Exercise: Copy every record below exactly as written, but leave out the pictures.

Saved entries:
---------------

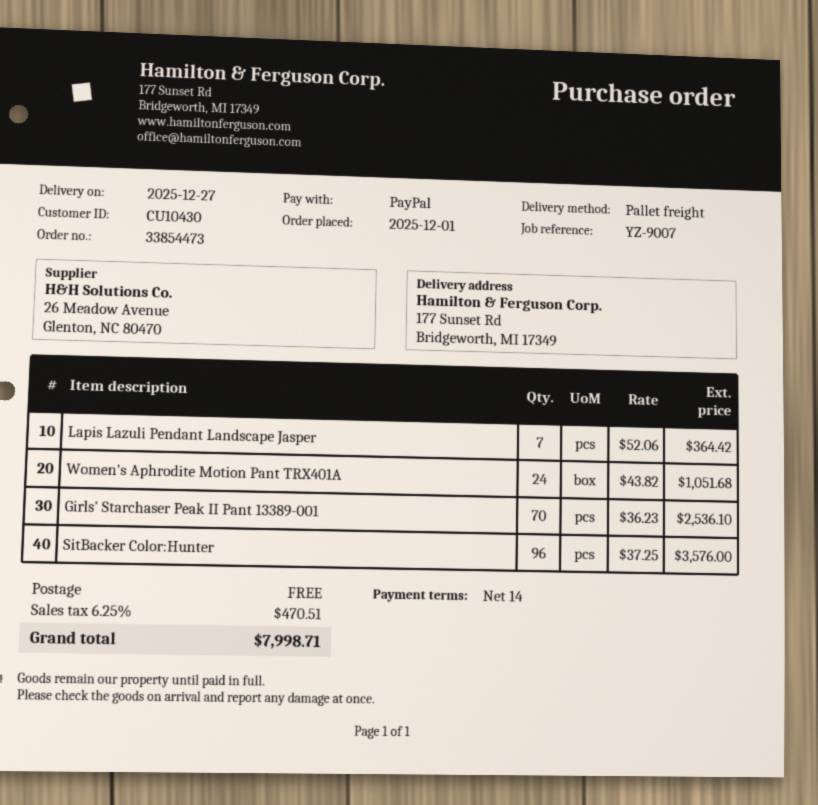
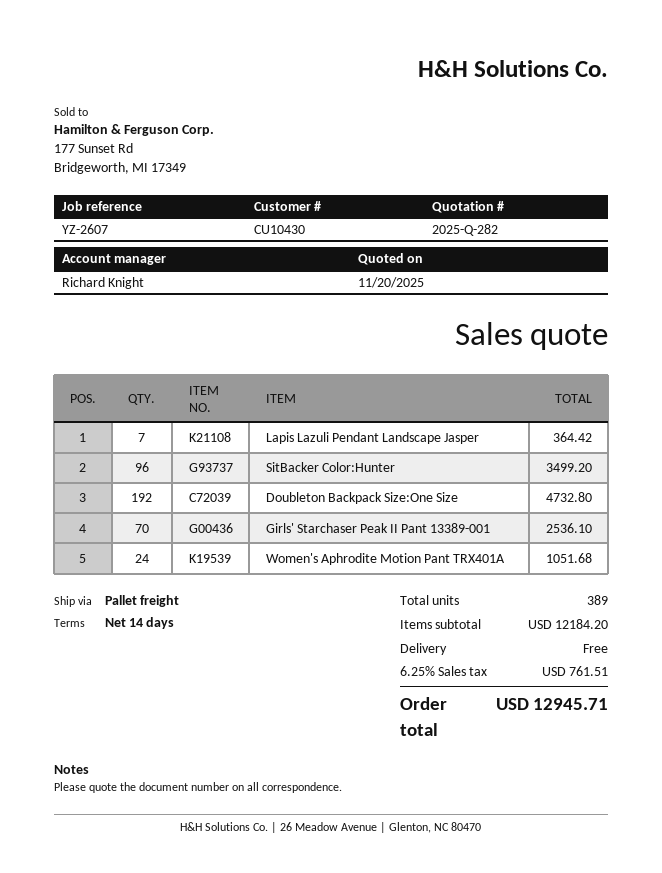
reference: YZ-9007 -> YZ-2607
SitBacker Color:Hunter: 96 for 3576.00 -> 96 for 3499.20
Doubleton Backpack Size:One Size: none -> 192 for 4732.80
tax: 6.25% = 470.51 -> 6.25% = 761.51
total: 7998.71 -> 12945.71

---------------

Response for this exercise:
reference: YZ-9007 -> YZ-2607
SitBacker Color:Hunter: 96 for 3576.00 -> 96 for 3499.20
Doubleton Backpack Size:One Size: none -> 192 for 4732.80
tax: 6.25% = 470.51 -> 6.25% = 761.51
total: 7998.71 -> 12945.71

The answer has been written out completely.